### Required work
In the records below, take the line containing "(501, 231) none" and reproduce it and every subsequent line exactly, adding nothing.

━━ Input for this task ━━

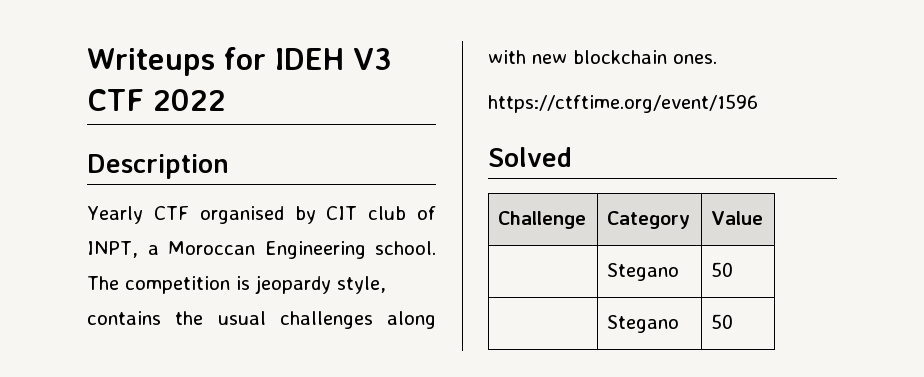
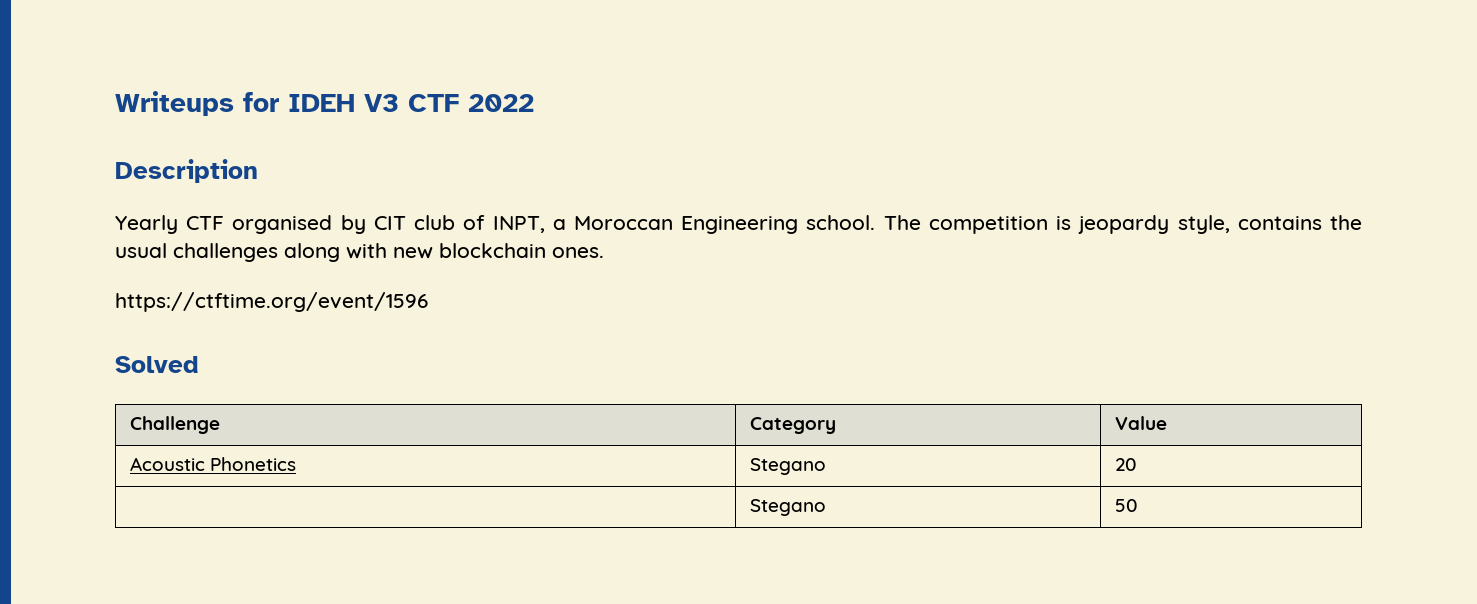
[607,263,680,281] [711,262,734,277] | Stegano | 50 -> [130,457,297,471] [750,458,827,475] [1115,458,1138,471] Acoustic Phonetics | Stegano | 20

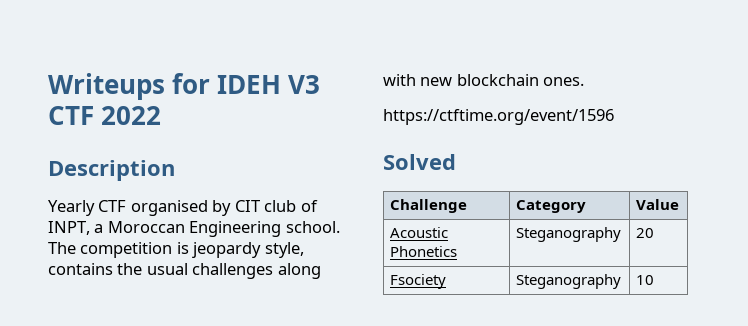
[750,458,827,475] Stegano -> [515,227,621,242] Steganography
[750,499,827,516] [1115,499,1139,512] | Stegano | 50 -> [389,274,446,289] [515,274,621,289] [635,275,654,285] Fsociety | Steganography | 10

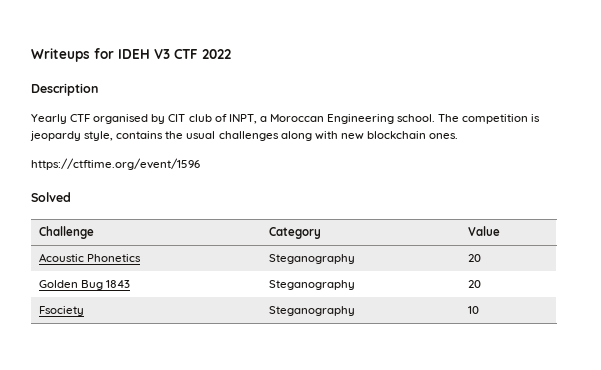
(654, 233) none -> [39,280,131,290] [269,280,356,290] [468,280,482,288] // Golden Bug 1843 | Steganography | 20

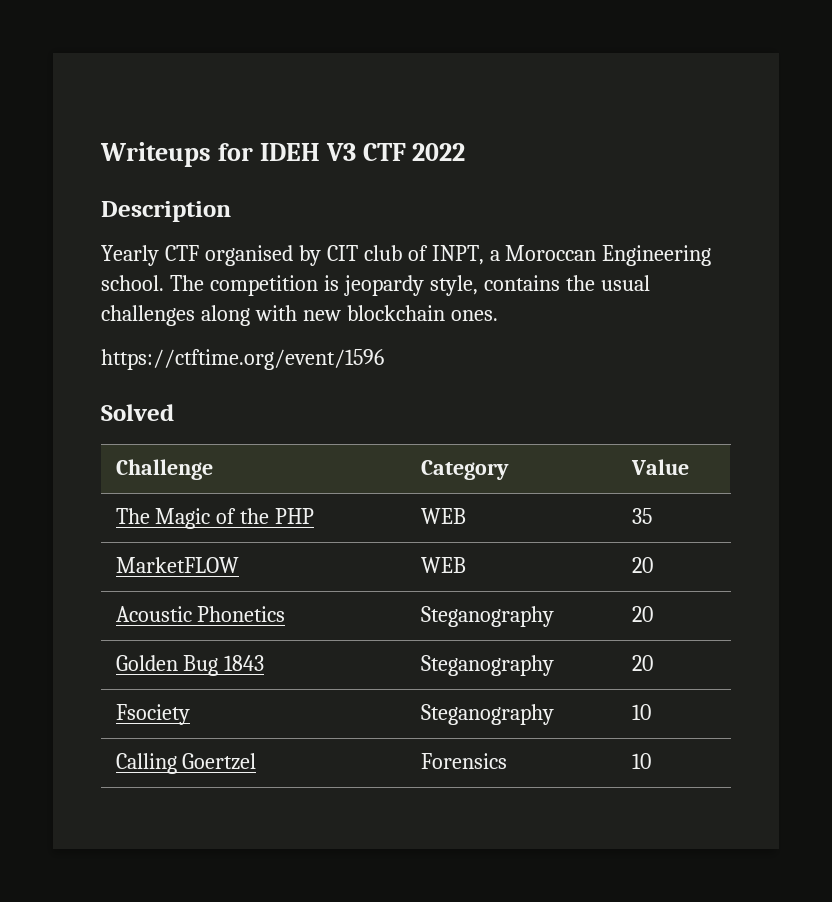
(501, 231) none -> [115,508,315,529] [420,508,466,524] [631,508,652,524] [115,557,239,573] [420,557,466,573] [631,557,653,573] // The Magic of the PHP | WEB | 35 // MarketFLOW | WEB | 20
(480, 310) none -> [115,753,257,774] [420,753,507,769] [631,753,651,769] // Calling Goertzel | Forensics | 10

━━━

### Result of this exercise
(501, 231) none -> [115,508,315,529] [420,508,466,524] [631,508,652,524] [115,557,239,573] [420,557,466,573] [631,557,653,573] // The Magic of the PHP | WEB | 35 // MarketFLOW | WEB | 20
(480, 310) none -> [115,753,257,774] [420,753,507,769] [631,753,651,769] // Calling Goertzel | Forensics | 10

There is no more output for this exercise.